Sketch2CAD: 3D CAD Model Reconstruction from 2D Sketch using Visual Transformer
Hong-Bin Yang
TL;DR
This work tackles the challenge of reconstructing editable CAD-ready 3D models from a single 2D sketch. It introduces a visual transformer that outputs a scene descriptor containing object types and 6DoF parameters, which is then used by Rhino Grasshopper to assemble B-rep CAD models. The approach is evaluated on two synthetic datasets (simple and complex), showing strong performance for simple scenes but notable difficulties with complex scenes due to occlusion and data diversity. The integration with CAD software aims to bridge sketch-based ideation and conventional design workflows, though the method currently limits to known geometric shapes and simple geometries, highlighting areas for future improvement.
Abstract
Current 3D reconstruction methods typically generate outputs in the form of voxels, point clouds, or meshes. However, each of these formats has inherent limitations, such as rough surfaces and distorted structures. Additionally, these data types are not ideal for further manual editing and post-processing. In this paper, we present a novel 3D reconstruction method designed to overcome these disadvantages by reconstructing CAD-compatible models. We trained a visual transformer to predict a "scene descriptor" from a single 2D wire-frame image. This descriptor includes essential information, such as object types and parameters like position, rotation, and size.
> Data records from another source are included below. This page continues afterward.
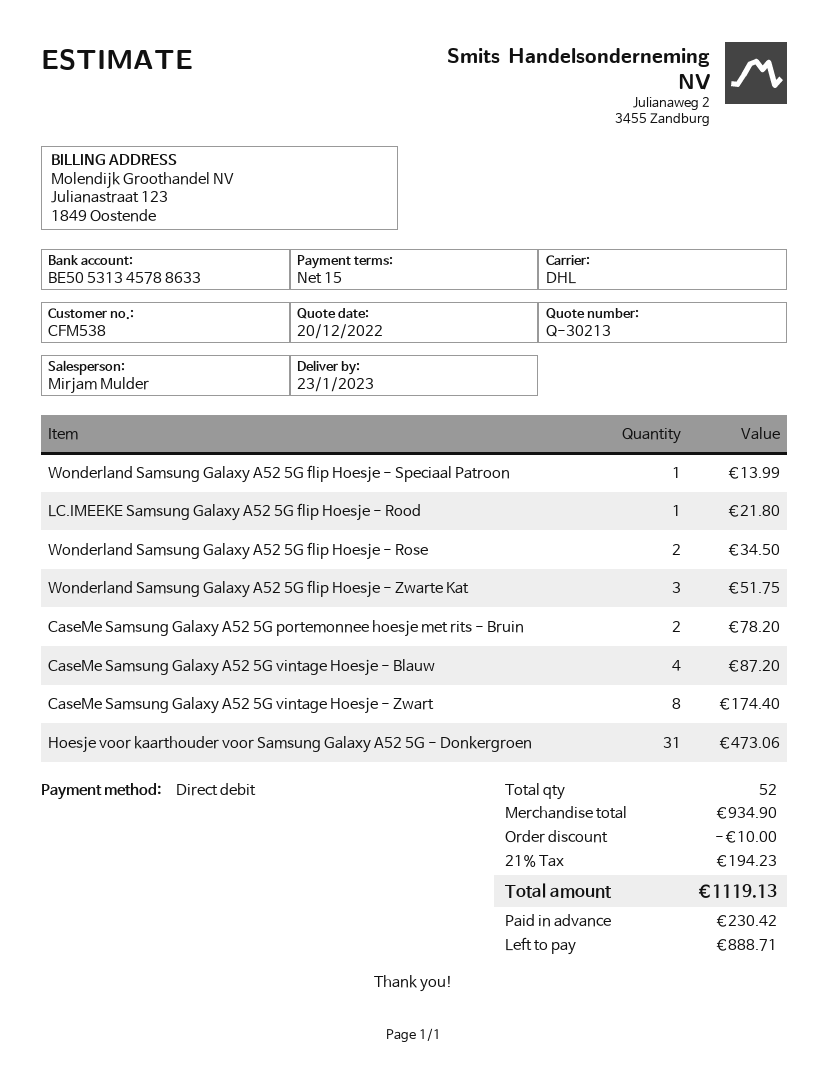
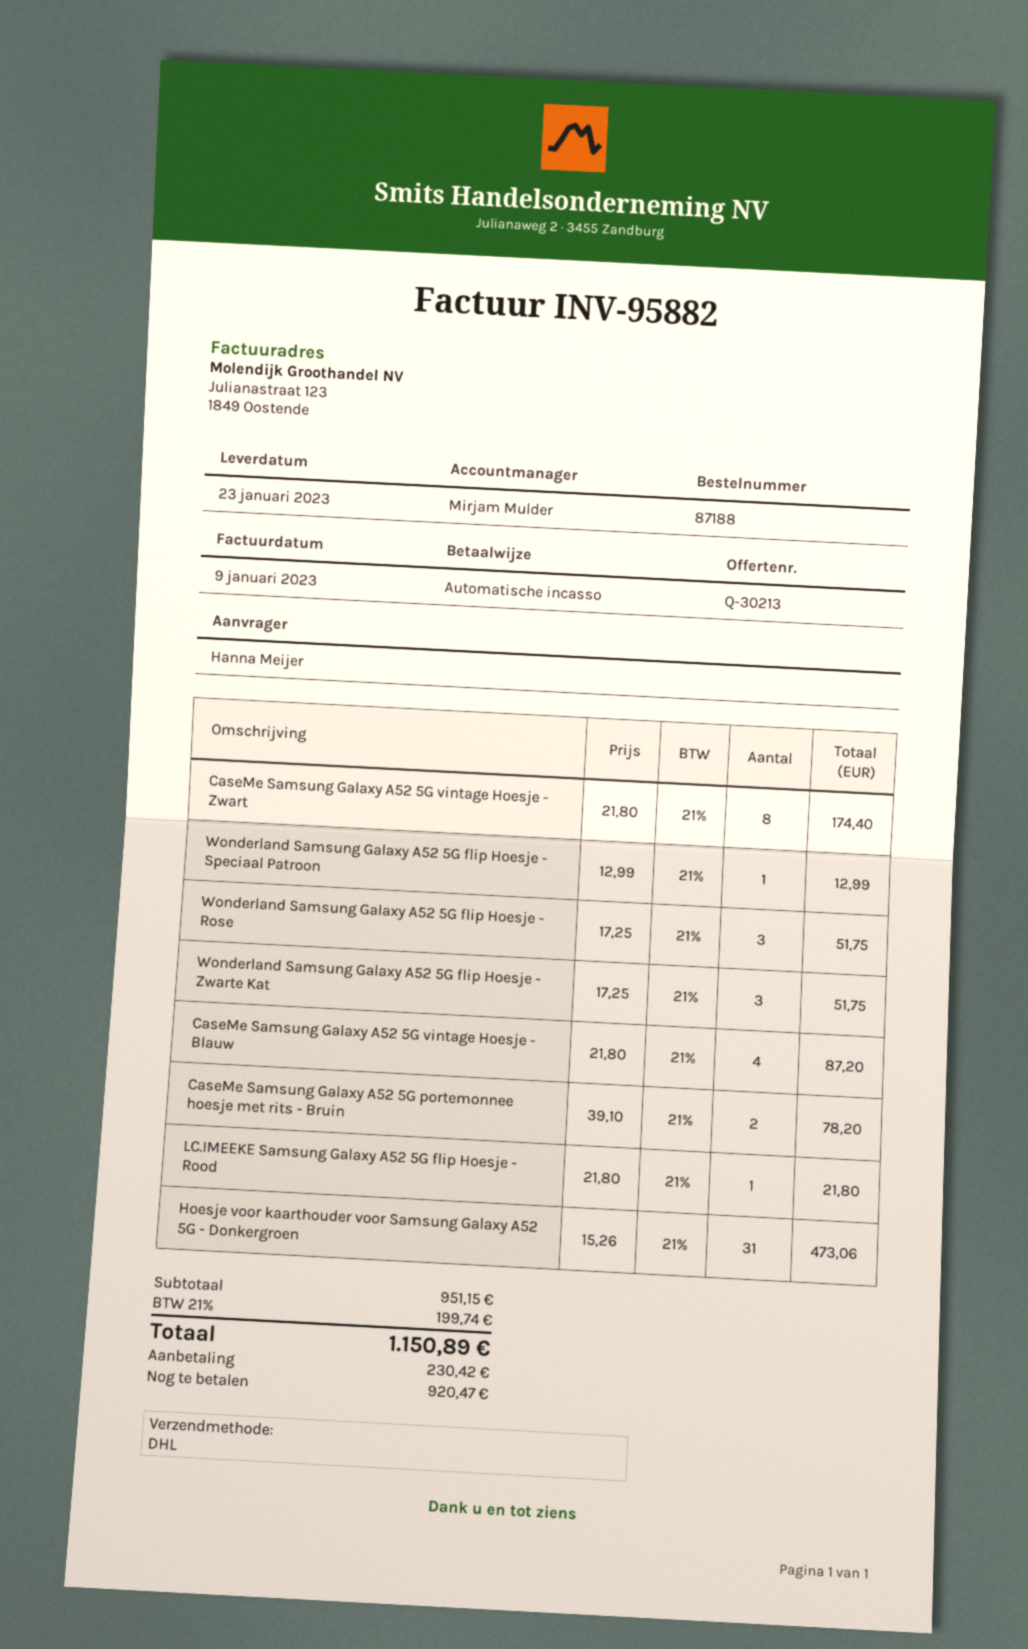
Wonderland Samsung Galaxy A52 5G flip Hoesje - Speciaal Patroon: 1 for 13.99 -> 1 for 12.99
Wonderland Samsung Galaxy A52 5G flip Hoesje - Rose: 2 for 34.50 -> 3 for 51.75
subtotal: 934.90 -> 951.15
discount: 10.00 -> none
tax: 21% = 194.23 -> 21% = 199.74
total: 1119.13 -> 1150.89
balance: 888.71 -> 920.47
Using the predicted parameters, a 3D scene can be reconstructed with 3D modeling software that has programmable interfaces, such as Rhino Grasshopper, to build highly editable 3D models in the form of B-rep. To evaluate our proposed model, we created two datasets: one consisting of simple scenes and another with more complex scenes. The test results indicate the model's capability to accurately reconstruct simple scenes while highlighting its difficulties with more complex ones.